Wolfmeyer defeated Martha Ross 3-2, with only Ross and Costic voting for Ross.
Linda Butler who nominated Wolfmeyer, was elected vice chair.
Sue Wolstenholm, who was elected to the board in April, was inducted onto the board then resigned, as predicted. The board will take applications for her seat until July 11.
The board allowed only two minute comments, saying that was OK because it was a special meeting. Activist Terry Knapp complained, saying last year at the reorganization meeting, five minute comments were allowed.
Nevertheless, Knapp had plenty to say. He criticized board members and the administration for their attacks on comments at the previous meeting made by Sharon Crews.
"She was personally attacked," Knapp said. "I was appalled that the chair would allow members of the audience" to comment on Crews, he said.
Here is a recording of the public comments.
Dist150 July 1 2014
Crews said she was taken aback by the attacks at the last meeting about seeing race through black eyes. That metaphor refers to the title of a book, she said. Her comments will be posted below later.

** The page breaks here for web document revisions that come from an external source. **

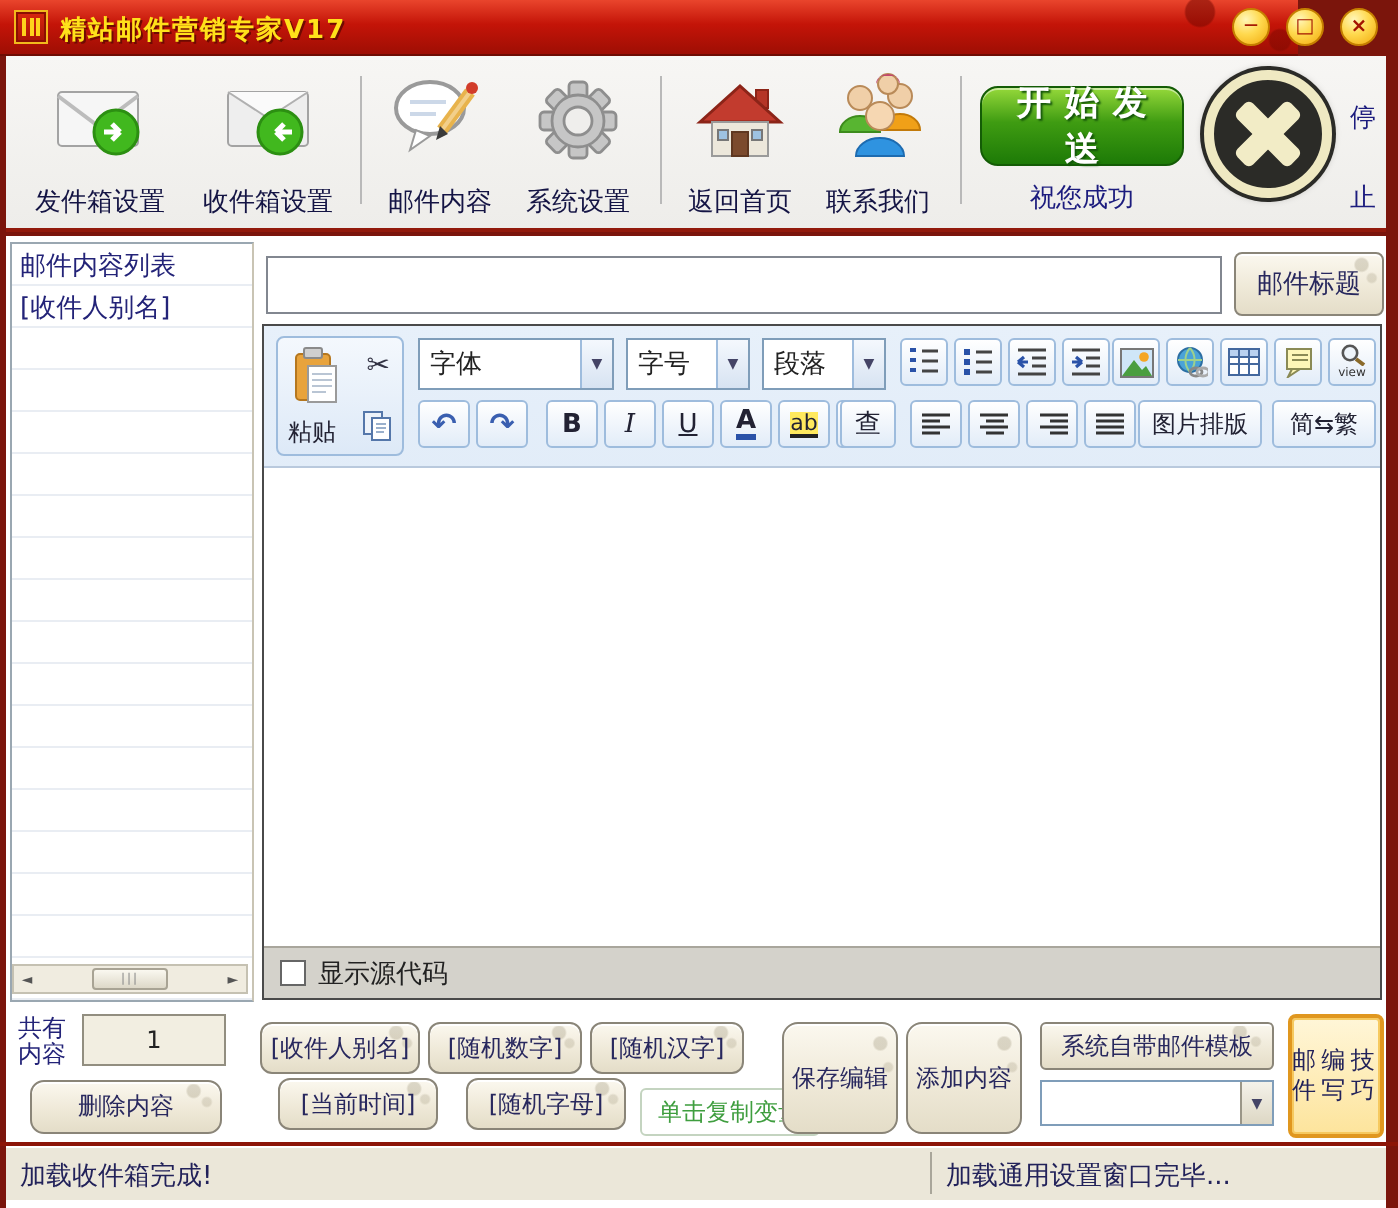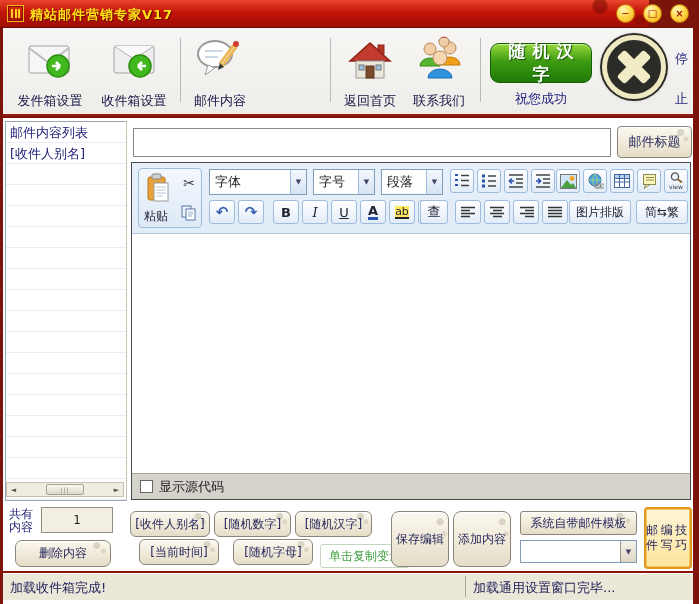--- a/index.html
+++ b/index.html
@@ -181,20 +181,35 @@
           <path d="M13 28 l-3 10 l10 -7 z" fill="#fff" stroke="#9a9a9a"></path>
           <path d="M26 28 L40 9" stroke="#e8b34c" stroke-width="6"></path>
           <path d="M26 28 L40 9" stroke="#f2cf8a" stroke-width="2"></path>
           <circle cx="41" cy="7" r="3" fill="#d23c2a"></circle>
           <path d="M23 33 l2 -7 l4 4 z" fill="#3a3a3a"></path>
         </svg>
       </span>
       <span class="lab">邮件内容</span>
     </div>
 
+    <div class="tool-item" style="left:252px;width:68px;">
+      <span class="ticon">
+        <svg width="50" height="48" viewBox="0 0 50 48">
+          <g fill="#c6c6c6" stroke="#8e8e8e" stroke-width="1.4">
+            <rect x="6" y="20" width="38" height="9" rx="2"></rect>
+            <rect x="20.5" y="5" width="9" height="38" rx="2"></rect>
+            <rect x="6" y="20" width="38" height="9" rx="2" transform="rotate(45 25 24.5)"></rect>
+            <rect x="6" y="20" width="38" height="9" rx="2" transform="rotate(-45 25 24.5)"></rect>
+            <circle cx="25" cy="24.5" r="13"></circle>
+          </g>
+          <circle cx="25" cy="24.5" r="7" fill="#efeeec" stroke="#8e8e8e" stroke-width="1.4"></circle>
+        </svg>
+      </span>
+      <span class="lab">系统设置</span>
+    </div>
 
     <div class="tool-sep" style="left:327px;"></div>
 
     <div class="tool-item" style="left:334px;width:66px;">
       <span class="ticon">
         <svg width="50" height="46" viewBox="0 0 50 46">
           <rect x="33" y="8" width="6" height="9" fill="#b53527" stroke="#8c2418"></rect>
           <path d="M5 24 L25 6 L45 24 Z" fill="#c23b2e" stroke="#8c2418" stroke-width="1.5"></path>
           <rect x="11" y="24" width="28" height="17" fill="#ece7db" stroke="#9a9a9a"></rect>
           <rect x="21" y="29" width="8" height="12" fill="#7b4a2d" stroke="#5e3720"></rect>
@@ -219,21 +234,21 @@
             <path d="M24 6 a6 5 0 0 1 12 0 l-2 -4 l-8 0 z" fill="#c2486e"></path>
           </g>
         </svg>
       </span>
       <span class="lab">联系我们</span>
     </div>
 
     <div class="tool-sep" style="left:477px;"></div>
 
     <div class="send-wrap">
-      <div class="send-btn">随机汉字</div>
+      <div class="send-btn">开始发送</div>
       <div class="send-cap">祝您成功</div>
     </div>
 
     <div class="stop-btn">
       <span class="bar b1"></span>
       <span class="bar b2"></span>
     </div>
     <span class="stop-lab t" style="position:absolute;">停</span>
     <span class="stop-lab b" style="position:absolute;">止</span>
   </div>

Sevino Sierra said that despite what administrators have said, the steps at Peoria High School have not been fully repaired, and the lions there are deteriorating.
Greater Peoria League of Women Voters president Cheryl Budzinski asked the board to allow high school students time off to be election judges, as Dunlap allows.
Then in an odd comment, former Manual High School English teacher Timothy Gorman attached unions, saying he quit teaching rather than join the Peoria Federation of Teachers. "If you do excellent work, you do not need a union. Only lesser performers and employees need unions," he said.
(Why does he think teachers earn a living wage? That didn't happen before they formed unions, and it still may not happen in non-union and private schools.)
He urged the board to "push back" against unions.
Guess he hasn't seen the charts which show the decline of US income that tracks exactly the decline in union membership.